One such Vermont burial ground, surrounded by an oh-so-New-England-white-picket-fence, is in the middle of some prime property that was purchased not long ago by a Wall Streeter.

While the mini-cemetery was not precisely located where J. Michel Guite plans to build his dream house, it apparently lies too close for comfort and - according to a Boston Globe article - "Guite was concerned that the cemetery would trouble his children when they played in the tall-grass fields."

Well, maybe the Guite children are hyper-sensitive, but I'm guessing that most kids - even if they were kind of weirded or icked out by the presence of a creepy old cemetery - would get plenty of ghost story/fairy tale goose-pimple pleasure out of it. Older kids could scare younger kids; younger kids would become older kids and scare the next passel of younger kids; the Guite children would grow up, and their kids would be scaring each other. ("Run, run, it's the ghost of Noah Aldrich...")

Noah Aldrich, a War of 1812 veteran - and there couldn't have been all that many of these - has been lying in his grave since 1848, where he's kept company by two young granddaughters who died in a flu epidemic, by his wife Lydia, and by the cremains of a family who owned the property in the twentieth century.

So, in addition to affording children to scare each other, having the cemetery around could provide a good old-fashioned learning experience about the War of 1812. About flu epidemics. About life in the old days being nasty, brutish, and short. About life and death.

But life belongs to the living, and the property belongs to J. Michel Guite, so he's free to do what he wants with it, even though he's got the town of Hartland, Vermont, up in arms about it. The judge who rules in the case,

...Joanne Ertel, noted that she had little choice but to permit the move because of a restrictive Vermont law. She went on to say: "Despite the fervent and far-reaching opposition to his plans, Mr. Guite has persisted in his quest. The court finds it difficult to fathom his persistence in the face of such widespread and heartfelt opposition. It's hard to imagine introducing yourself to a community with an action that the community finds abhorrent."

With the law on his side, Guite is now free to go ahead and move the graves to, in his words, "'a more peaceful place, far from the house and barn'" that Guite is putting up.

Well, dead is dead, and I'm pretty certain that the dead don't give a hoot and holler about where they end up. But the living care about where the dead end up, and the folks of Hartland don't want this small piece of their history disturbed.

Too bad for the folks in Hartland that some long-lost descendant of Noah and Lydia Aldrich stepped into the fray.

With the help of the Hartland Historical Society, Coloradan Marcia Neal had been tracing her roots.

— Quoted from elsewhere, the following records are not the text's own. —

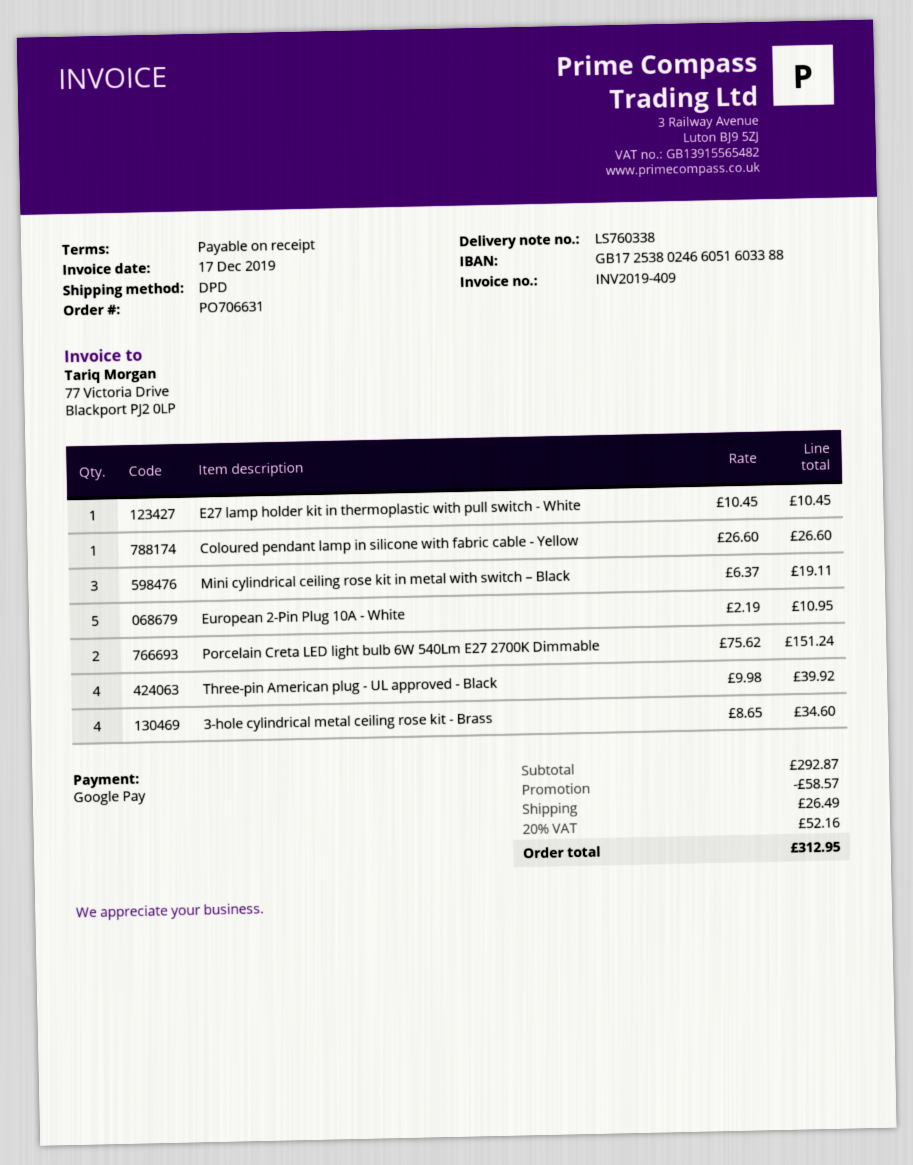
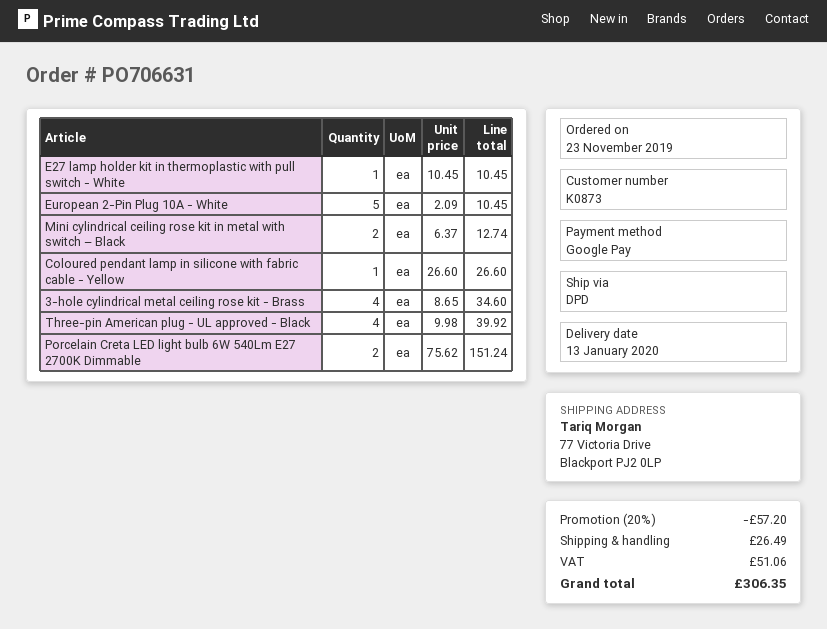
Mini cylindrical ceiling rose kit in metal with switch – Black: 3 x 6.37 = 19.11 -> 2 x 6.37 = 12.74
European 2-Pin Plug 10A - White: 5 x 2.19 = 10.95 -> 5 x 2.09 = 10.45
discount: 58.57 -> 57.20
tax: 52.16 -> 51.06
total: 312.95 -> 306.35

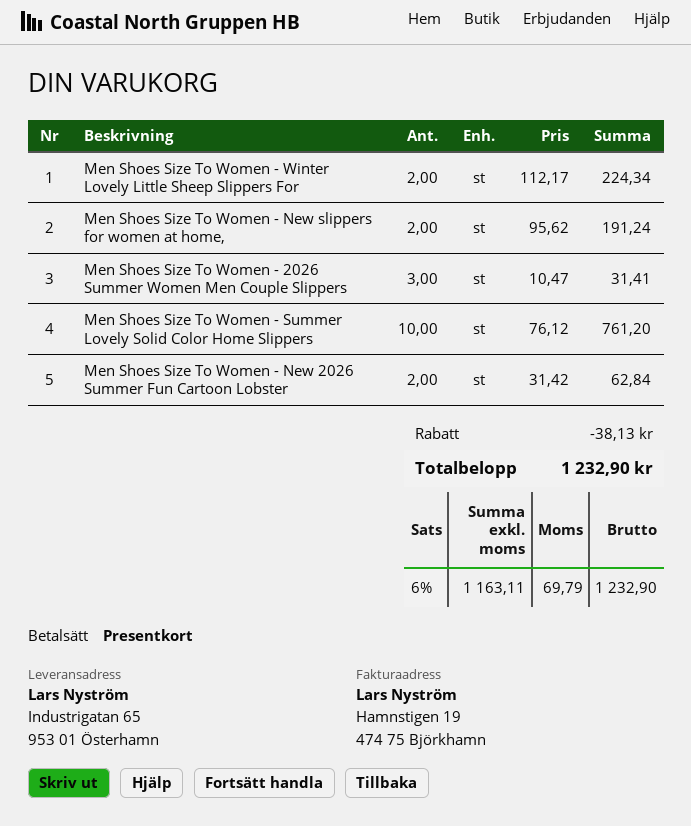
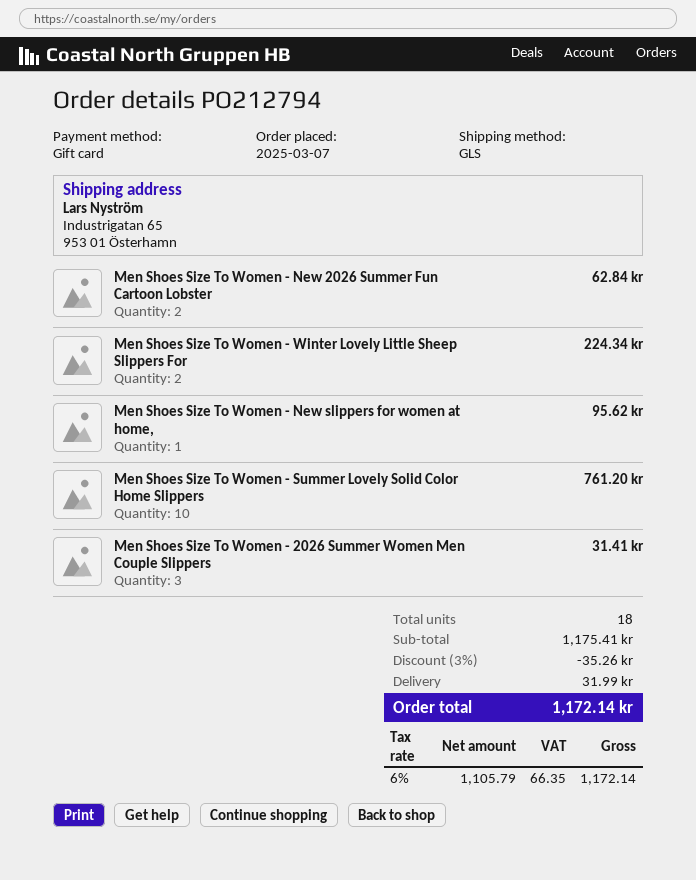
Men Shoes Size To Women - New slippers for women at home,: 2 for 191.24 -> 1 for 95.62
discount: 38.13 -> 35.26
shipping: none -> 31.99
net: 1163.11 -> 1105.79
tax: 6% = 69.79 -> 6% = 66.35
total: 1232.90 -> 1172.14

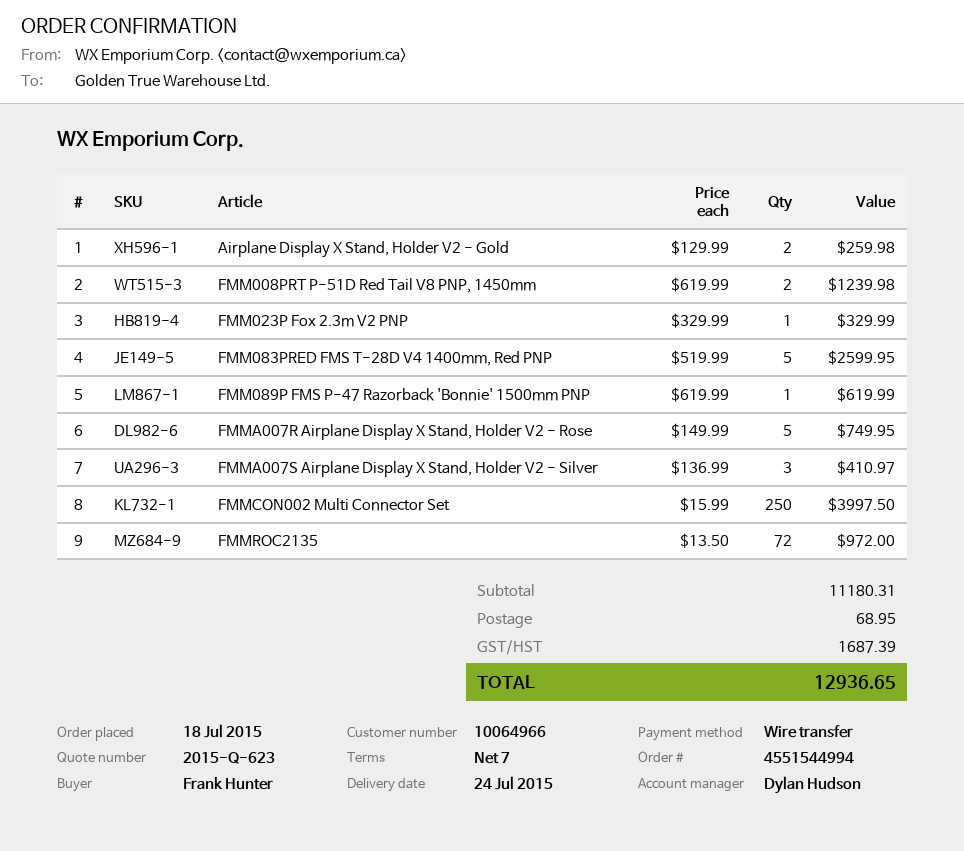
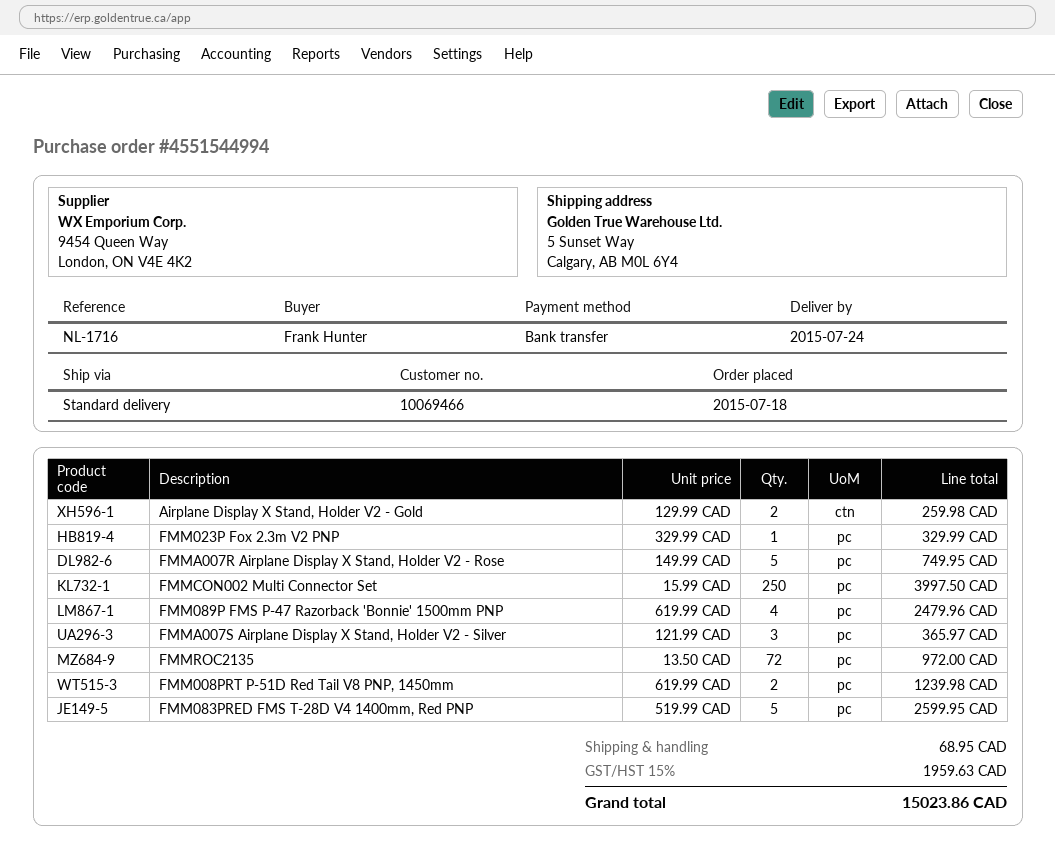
customer number: 10064966 -> 10069466
FMM089P FMS P-47 Razorback 'Bonnie' 1500mm PNP: 1 x 619.99 = 619.99 -> 4 x 619.99 = 2479.96
FMMA007S Airplane Display X Stand, Holder V2 - Silver: 3 x 136.99 = 410.97 -> 3 x 121.99 = 365.97
tax: 1687.39 -> 1959.63
total: 12936.65 -> 15023.86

When they discovered the connection, the Historical Society enlisted Neal's help in opposing Guite. Originally, she was with them, but over time changed her view.  Her Western, property-rightish self- why should Guite have to deal with the potential problem of having Aldrich descendants feel that they should have grave visitation privileges - got the better of any trace elements of Ye Olde Vermont history buffish-ness that may still be running through her veins.

She withdrew her opposition to Guite's moving the graves, which paved the way for the judgment

It does seem too bad that this small part of a town's history, culture, and identity has to give way to one man's wealth-stoked desire to have his own way.

And this incident is, of course, just another episode in the ongoing tension between Moonlight in Vermont Vermont, and Vermont as rich New York playground Vermont. This has been going on for years, and the drama will continue to play itself out, until all the old Vermonters are as dead and gone as Noah Aldrich, and the well to do have created the perfect paradise that their wealth allows them. No rusting old heaps in the side yard. No peeling paint on the farmhouse. No smell of cow dung on the boots of the old geezer in the country store.

Nothing particularly new about this, and nothing particularly Vermont about it, either. (Just ask the folks in Jackson Hole, Wyoming; or Nantucket; or Connemara Ireland.)

Just another little tale about how folks with means can always find their way

And, Vermont being Vermont, there's a glorious footnote to this one. The group that sold the land to Guite? None other than the Unified Buddhist Church of Vermont.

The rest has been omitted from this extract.